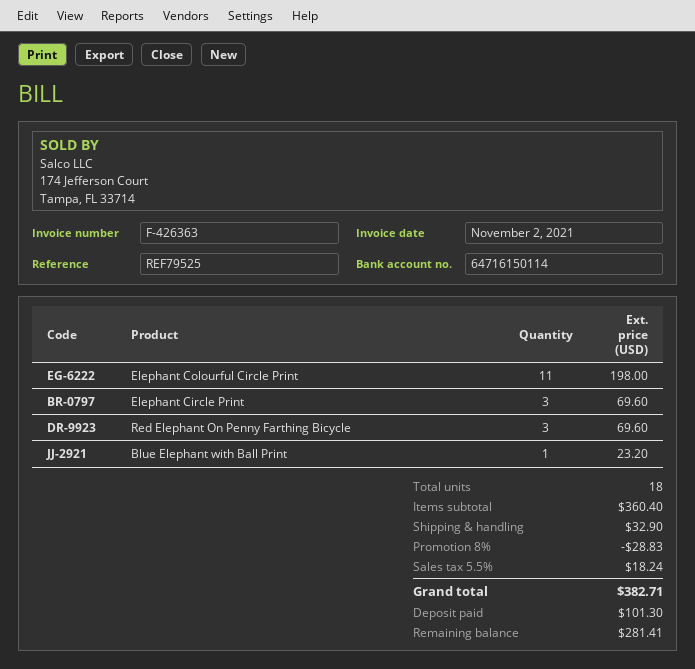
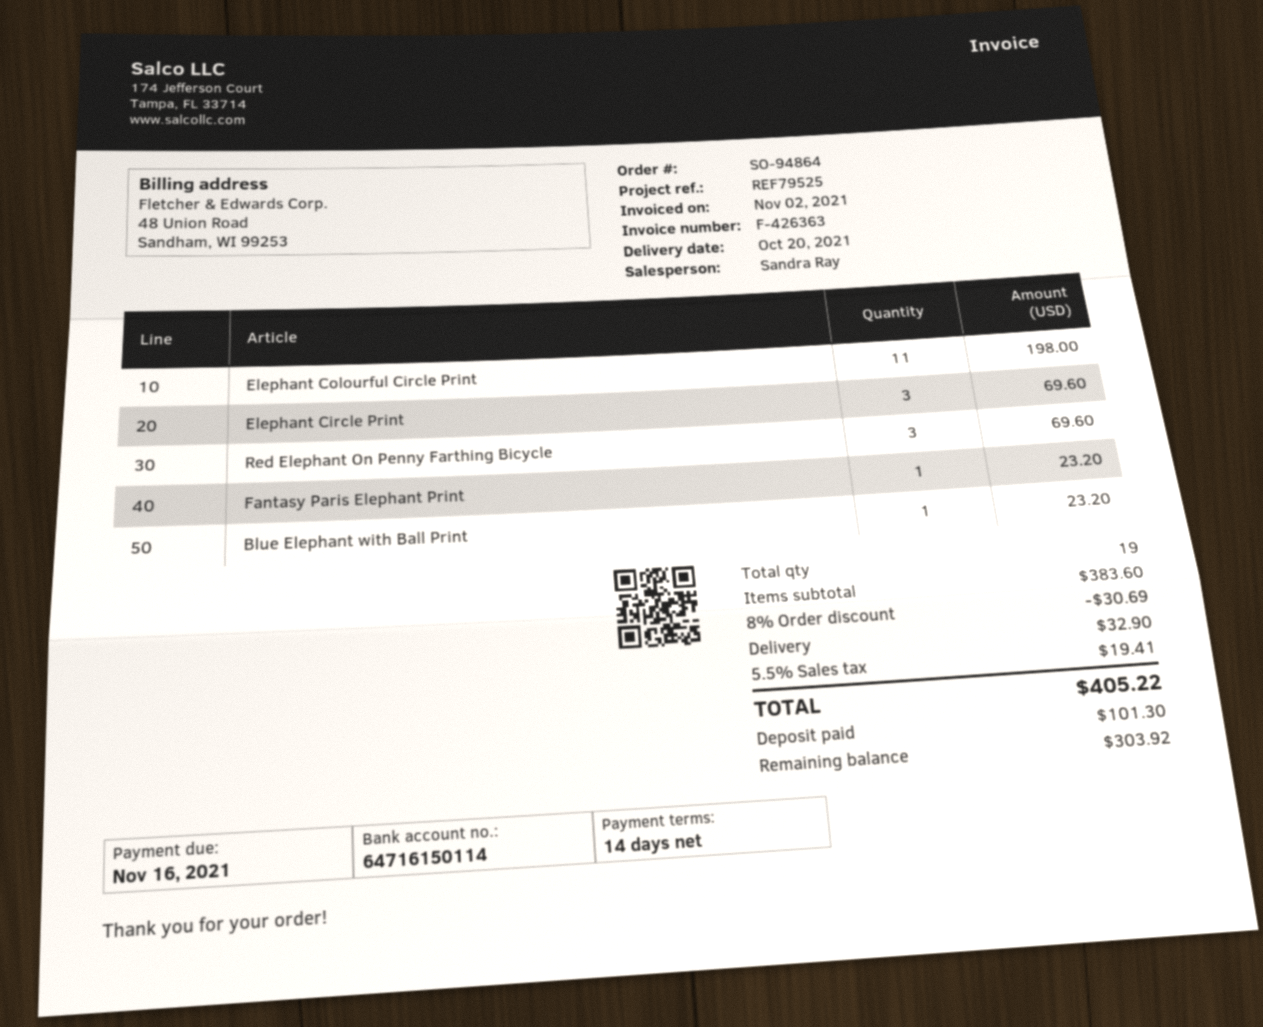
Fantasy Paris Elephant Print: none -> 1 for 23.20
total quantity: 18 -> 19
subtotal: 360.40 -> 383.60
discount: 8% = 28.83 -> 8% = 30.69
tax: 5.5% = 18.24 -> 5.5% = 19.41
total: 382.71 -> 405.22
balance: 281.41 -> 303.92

━━━━━━━━━━

* [WHAT THE EXERCISE ASKS]:
The line containing "total quantity: 18 -> 19" marks where to begin; the last line of the records marks where to stop. Copy both and all between, exactly.

* [ANSWER TO THIS TASK]:
total quantity: 18 -> 19
subtotal: 360.40 -> 383.60
discount: 8% = 28.83 -> 8% = 30.69
tax: 5.5% = 18.24 -> 5.5% = 19.41
total: 382.71 -> 405.22
balance: 281.41 -> 303.92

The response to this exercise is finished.